Energy names topical

A trader said that the energy and resources sectors “remained under pressure, with oil prices remaining weak.”

A trader said that California Resources Corp.’s bonds were “a little lower” than where the Los Angeles-based exploration and production company’s paper had traded on Wednesday.

He saw its 6% notes due 2024 at about the 99 level, down from about 100½ bid on Wednesday, while also seeing its 5% notes due 2020 and 5½% notes due 2021 also easier.

A trader said that Goodrich Petroleum’s 8 7/8% notes due 2019 were quoted “down a dozen points” at 79 bid. But he noted that the paper had not traded since Oct. 21, when they were last seen at 91 bid. There was no fresh negative news seen out on the Houston-based energy E&P company.

Among the coal names, “Cliffs Resources were all lower,” the trader said, seeing the Cleveland-based company’s 4 7/8% notes due 2021 down 1¾ points at 78 bid, while its 3.95% notes due 2018 lost 1 point to end at 85. Its 6¼% paper was down a deuce at 69 bid.

However, the trader saw other coal names such as Arch, Alpha Natural Resources and Walter Energy all about ¼ to ½ point better.

Convertibles under pressure

In the convertibles market, Solazyme’s convertibles were sharply lower amid a slide in the underlying shares of the bio-industrial company to $3.14 following disappointing earnings and production plant problems.

Meanwhile, after the market close, Salix Pharmaceuticals was being closely watched following disappointing earnings and the resignation of its CFO.

Salix’s 1.5% convertibles due 2019 trade in the 200s. Its 2.75% convertibles due 2015 trade close to 300, a trader said.

“They will nuke down with the shares. The question is, where will the stock open?” he said, referring to Friday’s trading action in this name.

Salix shares dropped in after-hours trading to $88.00, which was down $51.55, or 37%.

“The stock is blowing up,” the trader said. “What happens to the bonds will depend on what kind of deltas holders were on.”

Salix was a takeout play, and so “arbs could have been light and might have been hurt a little bit,” he said.

The company reported a loss of $88.6 million, or $1.39 per share, for the third quarter.

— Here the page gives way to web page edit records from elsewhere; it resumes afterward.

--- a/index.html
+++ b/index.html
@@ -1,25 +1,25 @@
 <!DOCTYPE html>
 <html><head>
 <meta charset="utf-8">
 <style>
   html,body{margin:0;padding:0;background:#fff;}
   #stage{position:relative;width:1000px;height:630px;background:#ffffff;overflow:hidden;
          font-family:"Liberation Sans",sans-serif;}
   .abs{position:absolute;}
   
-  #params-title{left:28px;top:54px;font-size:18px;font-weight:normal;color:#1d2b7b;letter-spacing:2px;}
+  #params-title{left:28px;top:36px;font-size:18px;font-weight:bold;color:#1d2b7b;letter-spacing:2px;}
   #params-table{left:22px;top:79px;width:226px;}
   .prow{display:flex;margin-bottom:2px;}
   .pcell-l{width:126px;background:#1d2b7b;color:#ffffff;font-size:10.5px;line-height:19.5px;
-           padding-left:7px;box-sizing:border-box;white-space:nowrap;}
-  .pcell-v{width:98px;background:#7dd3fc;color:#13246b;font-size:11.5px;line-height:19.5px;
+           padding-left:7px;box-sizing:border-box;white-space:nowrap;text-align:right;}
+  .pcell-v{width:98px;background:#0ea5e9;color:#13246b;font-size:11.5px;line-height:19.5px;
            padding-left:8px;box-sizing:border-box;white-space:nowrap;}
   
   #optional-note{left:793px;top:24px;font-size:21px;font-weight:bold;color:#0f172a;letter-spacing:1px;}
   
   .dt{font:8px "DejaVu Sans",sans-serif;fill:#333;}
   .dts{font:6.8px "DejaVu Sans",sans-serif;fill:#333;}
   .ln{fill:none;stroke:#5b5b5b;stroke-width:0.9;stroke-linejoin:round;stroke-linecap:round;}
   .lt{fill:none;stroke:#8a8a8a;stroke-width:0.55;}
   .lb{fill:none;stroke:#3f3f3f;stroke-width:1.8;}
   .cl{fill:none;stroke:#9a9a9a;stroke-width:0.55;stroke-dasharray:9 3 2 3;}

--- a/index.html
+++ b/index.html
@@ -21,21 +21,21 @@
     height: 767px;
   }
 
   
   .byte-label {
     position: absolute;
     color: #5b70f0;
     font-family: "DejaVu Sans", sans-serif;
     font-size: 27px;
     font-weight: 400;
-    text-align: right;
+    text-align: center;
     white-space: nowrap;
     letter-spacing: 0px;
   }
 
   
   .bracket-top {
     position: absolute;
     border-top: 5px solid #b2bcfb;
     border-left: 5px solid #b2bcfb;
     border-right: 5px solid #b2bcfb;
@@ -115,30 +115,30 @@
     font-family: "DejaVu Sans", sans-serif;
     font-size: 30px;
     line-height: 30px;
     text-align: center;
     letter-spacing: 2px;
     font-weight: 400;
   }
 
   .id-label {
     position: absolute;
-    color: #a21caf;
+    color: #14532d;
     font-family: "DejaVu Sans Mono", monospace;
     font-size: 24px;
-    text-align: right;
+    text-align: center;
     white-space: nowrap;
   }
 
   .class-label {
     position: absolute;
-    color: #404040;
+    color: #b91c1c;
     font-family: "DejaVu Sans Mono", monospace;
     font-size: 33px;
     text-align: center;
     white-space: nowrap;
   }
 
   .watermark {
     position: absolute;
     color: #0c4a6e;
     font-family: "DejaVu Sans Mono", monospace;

Excluding items, earnings were $1.53 per share, which was about 3 cents below expectations.

Revenue was higher compared to a year ago at $354.7 million but still below expectations.

Aegerion improves

On the other hand, recently beleaguered Aegerion Pharmaceuticals’ 2% convertibles traded up a couple of points on an outright basis and expanded on a dollar-neutral basis after the Cambridge, Mass.-based biopharmaceutical company announced that it is acquiring an orphan drug from AstraZeneca.

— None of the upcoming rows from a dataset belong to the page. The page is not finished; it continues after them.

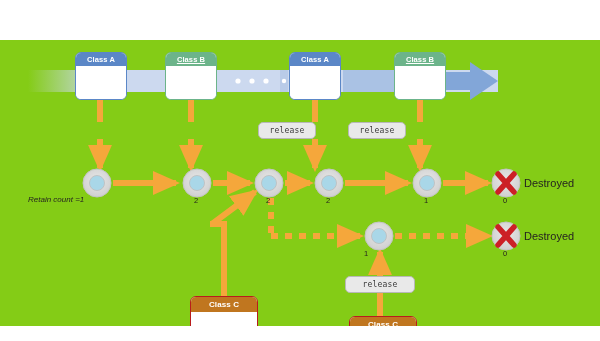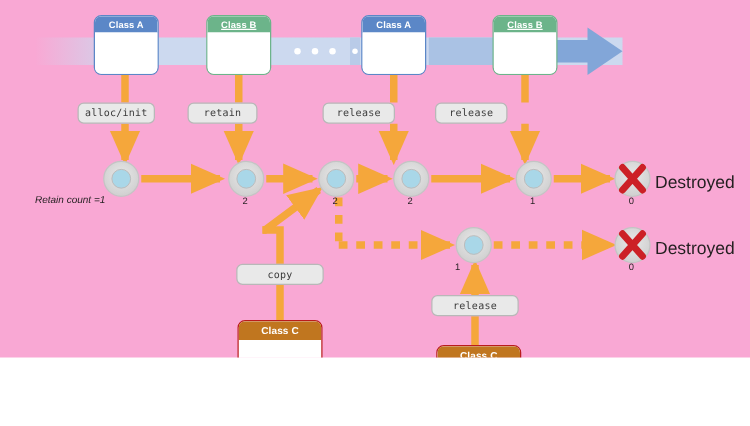--- a/index.html
+++ b/index.html
@@ -1,17 +1,17 @@
 <!DOCTYPE html>
 <html><head>
 <meta charset="utf-8">
 <style>
   html,body{margin:0;padding:0;background:#ffffff;}
   body{width:600px;height:341px;font-family:"Liberation Sans",sans-serif;}
-  #stage{position:relative;width:600px;height:286px;overflow:hidden;background:#f9a8d4;}
+  #stage{position:relative;width:600px;height:286px;overflow:hidden;background:#84cc16;margin-top:40px;}
   svg#canvas{position:absolute;left:0;top:0;width:600px;height:341px;}
 
   
   .clsbox{position:absolute;width:52px;height:48px;border-radius:6px;overflow:hidden;
           background:#ffffff;box-sizing:border-box;}
   .clsbox .hdr{height:13px;line-height:13px;text-align:center;color:#ffffff;
                font-size:7.5px;font-weight:bold;letter-spacing:.1px;}
   .clsbox .body{height:35px;background:#fff;}
   .cls-blue{border:1px solid #5b87c7;}
   .cls-blue .hdr{background:#5b87c7;}
@@ -25,21 +25,21 @@
 
   
   .pill{position:absolute;height:17px;line-height:16px;border:1px solid #b8b8b8;
         border-radius:5px;background:#e9e9e9;color:#3a3a3a;text-align:center;
         font-family:"DejaVu Sans Mono","Liberation Mono",monospace;font-size:8px;
         box-sizing:border-box;letter-spacing:.2px;}
 
   
   .lbl{position:absolute;font-size:8px;color:#231f20;white-space:nowrap;}
   .cnt{position:absolute;font-size:7.5px;color:#231f20;white-space:nowrap;}
-  .destroyed{position:absolute;font-size:14px;color:#231f20;white-space:nowrap;}
+  .destroyed{position:absolute;font-size:11px;color:#231f20;white-space:nowrap;}
   .courtesy{position:absolute;font-size:7px;font-weight:bold;color:#231f20;white-space:nowrap;}
 </style>
 </head>
 <body>
 
 <div id="stage">
 
   <svg id="canvas" viewBox="0 0 600 341" xmlns="http://www.w3.org/2000/svg">
     <defs>
       <linearGradient id="bandGrad" x1="0" y1="0" x2="1" y2="0">
@@ -153,38 +153,35 @@
   </div>
   <div class="clsbox cls-blue" style="left:289px;top:12px;">
     <div class="hdr">Class A</div>
     <div class="body"></div>
   </div>
   <div class="clsbox cls-green" style="left:394px;top:12px;">
     <div class="hdr">Class B</div>
     <div class="body"></div>
   </div>
 
-  <div class="pill" style="left:62px;top:82px;width:62px;">alloc/init</div>
-  <div class="pill" style="left:150px;top:82px;width:56px;">retain</div>
   <div class="pill" style="left:258px;top:82px;width:58px;">release</div>
   <div class="pill" style="left:348px;top:82px;width:58px;">release</div>
 
   <div class="lbl" style="left:28px;top:155px;font-style:italic;">Retain count =1</div>
   <div class="cnt" style="left:194px;top:156px;">2</div>
   <div class="cnt" style="left:266px;top:156px;">2</div>
   <div class="cnt" style="left:326px;top:156px;">2</div>
   <div class="cnt" style="left:424px;top:156px;">1</div>
   <div class="cnt" style="left:503px;top:156px;">0</div>
   <div class="destroyed" style="left:524px;top:137px;">Destroyed</div>
 
   <div class="cnt" style="left:364px;top:209px;">1</div>
   <div class="cnt" style="left:503px;top:209px;">0</div>
   <div class="destroyed" style="left:524px;top:190px;">Destroyed</div>
 
-  <div class="pill" style="left:189px;top:211px;width:70px;">copy</div>
   <div class="clsbox cls-orange clsC" style="left:190px;top:256px;">
     <div class="hdr">Class C</div>
     <div class="body"></div>
   </div>
 
   <div class="pill" style="left:345px;top:236px;width:70px;">release</div>
   <div class="clsbox cls-orange clsC" style="left:349px;top:276px;">
     <div class="hdr">Class C</div>
     <div class="body"></div>
   </div>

The 2% convertibles due 2019 traded up a couple of points to 84.375 bid, 85.125 offered versus an underlying share price of $21.98 on Thursday. That was up from 82.125 bid, 82.875 offered previously.

“The Aegerion convertibles opened up on the back of an acquisition, and they were the most actively traded bonds in the health-care space,” a trader said.

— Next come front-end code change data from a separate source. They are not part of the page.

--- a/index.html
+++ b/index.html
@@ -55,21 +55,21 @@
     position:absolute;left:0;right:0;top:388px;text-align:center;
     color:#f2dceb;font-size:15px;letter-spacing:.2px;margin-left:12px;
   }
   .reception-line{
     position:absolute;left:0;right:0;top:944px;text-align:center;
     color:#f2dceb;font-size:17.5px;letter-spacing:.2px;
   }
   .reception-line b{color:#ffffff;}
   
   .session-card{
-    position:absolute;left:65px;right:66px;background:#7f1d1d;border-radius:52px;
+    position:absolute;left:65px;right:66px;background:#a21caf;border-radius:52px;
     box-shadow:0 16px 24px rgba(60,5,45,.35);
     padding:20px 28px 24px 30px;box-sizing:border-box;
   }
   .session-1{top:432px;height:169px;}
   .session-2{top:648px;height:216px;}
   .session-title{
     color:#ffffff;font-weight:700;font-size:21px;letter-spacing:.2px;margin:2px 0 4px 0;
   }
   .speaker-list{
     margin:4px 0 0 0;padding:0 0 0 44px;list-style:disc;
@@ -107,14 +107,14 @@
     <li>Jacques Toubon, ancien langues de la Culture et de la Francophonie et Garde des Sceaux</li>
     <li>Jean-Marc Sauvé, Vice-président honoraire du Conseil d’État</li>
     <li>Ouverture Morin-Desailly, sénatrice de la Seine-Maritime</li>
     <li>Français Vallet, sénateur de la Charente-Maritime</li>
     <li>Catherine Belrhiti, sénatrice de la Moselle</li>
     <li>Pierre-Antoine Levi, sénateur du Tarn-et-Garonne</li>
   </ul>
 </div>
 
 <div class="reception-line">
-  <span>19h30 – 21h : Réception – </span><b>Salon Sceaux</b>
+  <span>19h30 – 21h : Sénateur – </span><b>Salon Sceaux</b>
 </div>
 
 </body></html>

They were up about 2 points on an outright basis and 0.5 point to a point on hedge.

Shares were also up 8%.

Aegerion tumbled last Friday on a third-quarter earnings miss and amid allegations tying the company’s CEO to a scandal swirling around Jefferies’ global head of health-care investment banking.

A trader said that the stock “got smoked” on bad numbers and the drugs and sex scandal surrounding Jefferies’ health-care investment banking head. “But they have been doing better after the hard sell-off, and today they announced an acquisition,” the trader said.

The Cambridge, Mass.-based company said that it is acquiring AstraZeneca’s orphan drug Myalept (metreleptin for injection) that is indicated to treat complications of leptin deficiency in patients with generalized lipodystrophy.

Under terms of the agreement, Aegerion will pay AstraZeneca $325 million up front to acquire the global rights to develop, manufacture and commercialize Myalept, subject to an existing distributor license with Shionogi covering Japan, South Korea and Taiwan.